EXERCISE DIRECTIONS
Which lines of the records below contain the word "from"? Copy each of them out.

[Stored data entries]
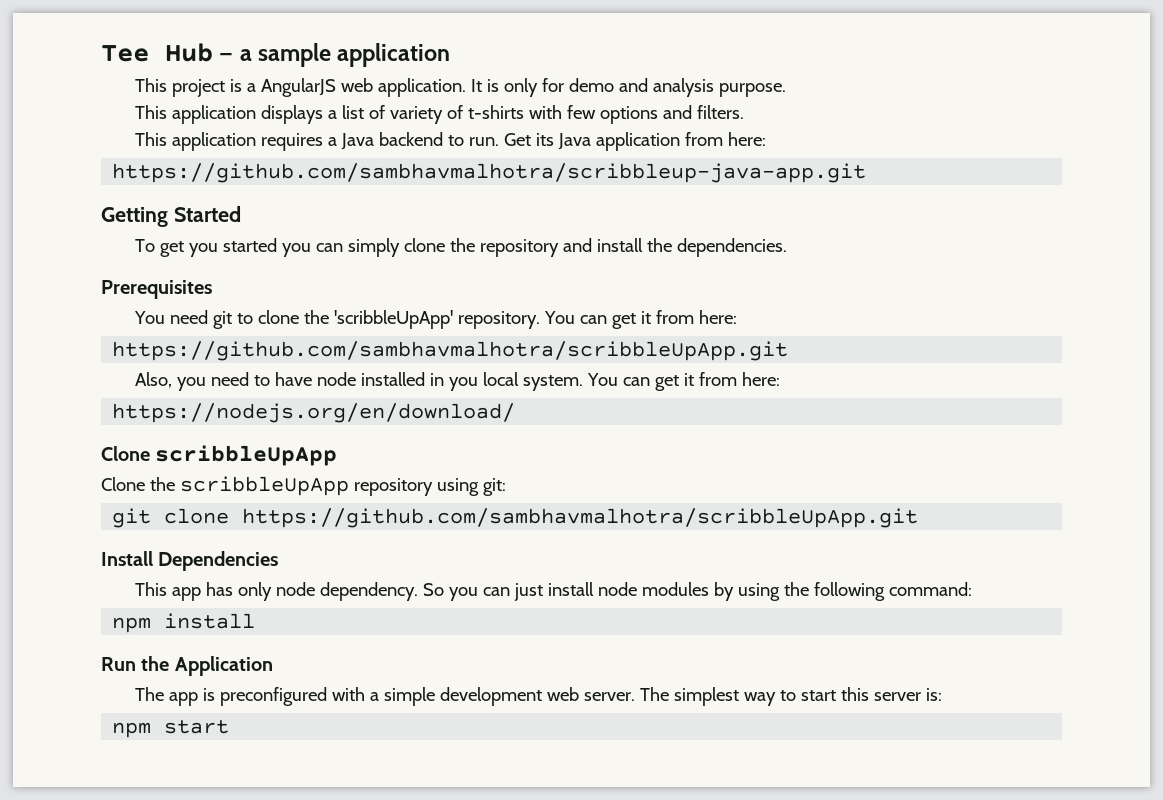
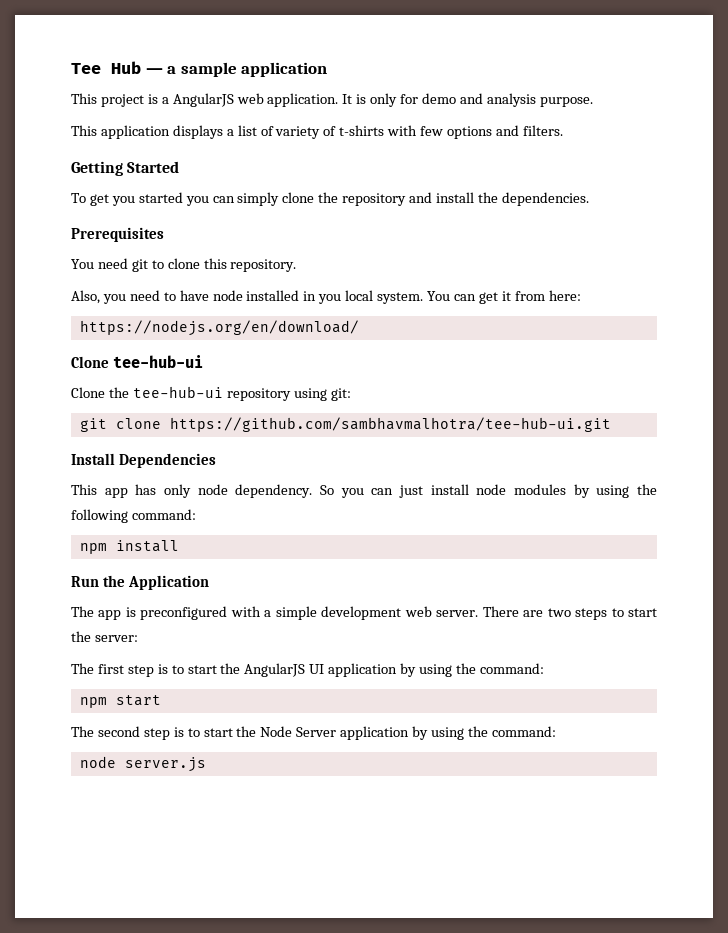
- This application requires a Java backend to run. Get its Java application from here:
- https://github.com/sambhavmalhotra/scribbleup-java-app.git
- You need git to clone the 'scribbleUpApp' repository. You can get it from here:
- https://github.com/sambhavmalhotra/scribbleUpApp.git
+ You need git to clone this repository.
- Clone scribbleUpApp
+ Clone tee-hub-ui
- Clone the scribbleUpApp repository using git:
+ Clone the tee-hub-ui repository using git:
- git clone https://github.com/sambhavmalhotra/scribbleUpApp.git
+ git clone https://github.com/sambhavmalhotra/tee-hub-ui.git
- The simplest way to start this server is:
+ There are two steps to start the server:
+ The first step is to start the AngularJS UI application by using the command:
  npm start
+ The second step is to start the Node Server application by using the command:
+ node server.js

ANSWER TO THIS TASK
- This application requires a Java backend to run. Get its Java application from here:
- You need git to clone the 'scribbleUpApp' repository. You can get it from here:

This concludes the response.